7 - Do research before you start.
Even if you can't find any information at all about the specific device you have, there might good guides on how to do something on similar devices or you can look at people repairing the general kind of device that you want to work on, or read about common causes for your issue or similar issues. There usually are some tips to be learned from other people's experiences; Even if they were as inexperienced as you before they made a repar attemps. Nowadays most of those experiences are found on YouTube. For some areas it makes sense to search web forums or Reddit as well. Sadly, information on personal web sites are rearely presented by search engines.

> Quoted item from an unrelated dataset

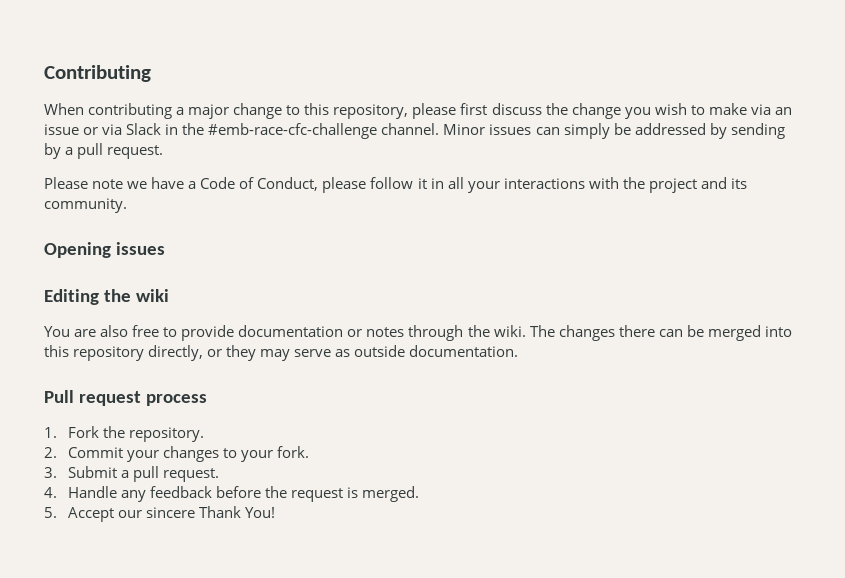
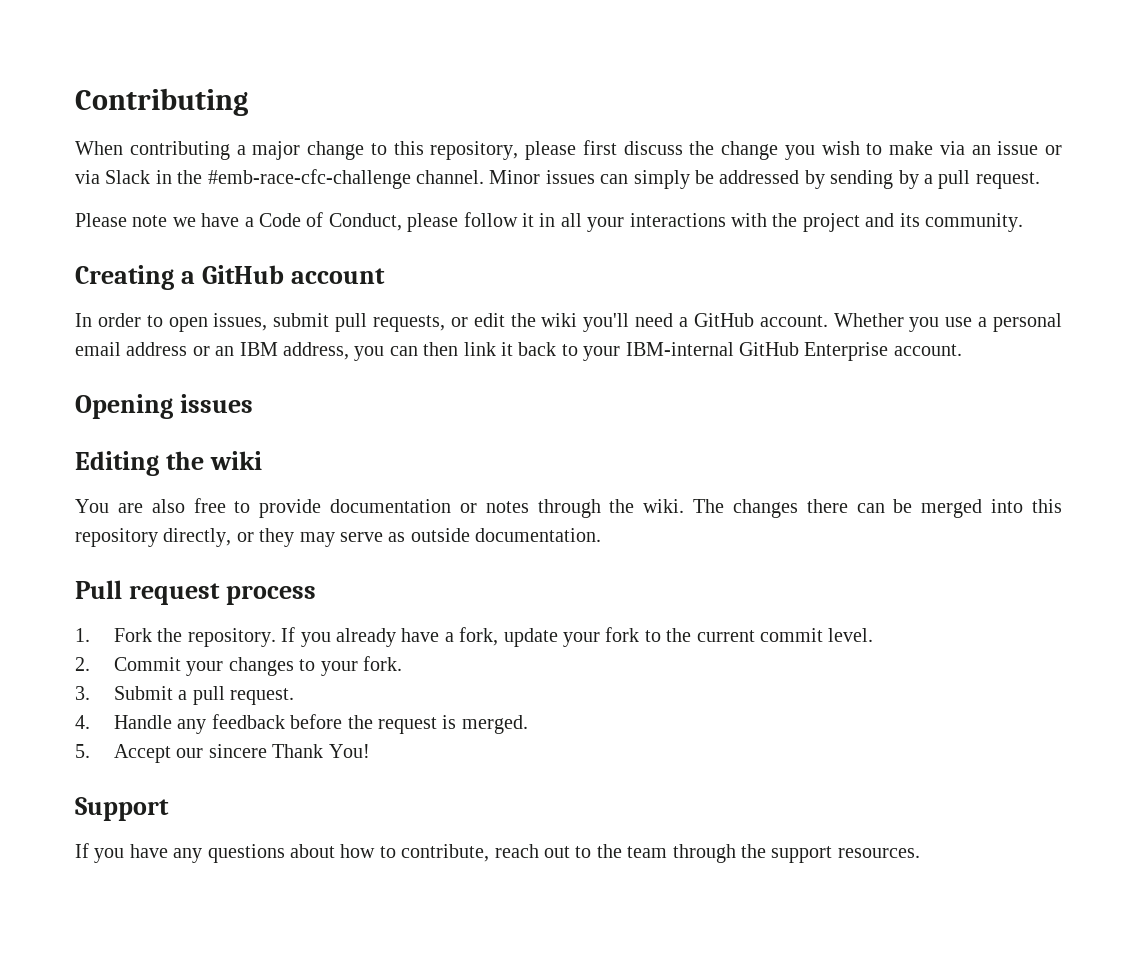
+ Creating a GitHub account
+ In order to open issues, submit pull requests, or edit the wiki you'll need a GitHub account. Whether you use a personal email address or an IBM address, you can then link it back to your IBM-internal GitHub Enterprise account.
+ If you already have a fork, update your fork to the current commit level.
+ Support
+ If you have any questions about how to contribute, reach out to the team through the support resources.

I picked up a car radio with tape drive and 5x CD changer from a curve. After drying it (it was filled with rain) it worked, but the magnetic head sounded dirty and CDs weren't always recognised. After being annoyed by not being able to listen to CDs for the enoughth time, I opened up the device, cleaned the laser's lens, and it worked. That was lucky and I was glad that I ignored the advice from a more experienced person who said: "If you don't know exactly what you're doing, don't try to repair a CD player. You'll brek it even more." Then I started putting it back together because I had to remove some metal pieces to get to the laser lens. The phone that I used for lighting fell from the bottle I balanged it on and tipped a glass of water with the intention of destroying my laptop. Because I had put all the metal pieces onto one pile (onto other things on the desk), I wasn't sure which one I had to put on first. Since I hadn't taken any pictures I just tried it the wrong way first. Then I had to take two pieces off again because the order was wrong, during which I lost a spring of uncertain importance. When I wanted to put the last piece back on I noticed that I didn't have enough screws of the right size. Neither in the pile on the desk nor on the floor. After replacing some of the screws and distributing them in a way that made the whole thing look sturdy enough I put the lid back on, turned the device on again and was thanked by a crying DC motor that tried to rotate a long chain of gears, of which one seemed to be stuck. I tried to find which part blocked what by touching the gears in question while it was trying to move. There would have been safer ways to find the cause of the new problem. But I didn't have the patience. I touched the caseing with a PCB, the device went off and never back on again.
I think I don't have to list or point out how abiding to the above rules would have helped in this example.
I hope that you find joy in learning something from failed repair attempts wether you abide any of these rules or not.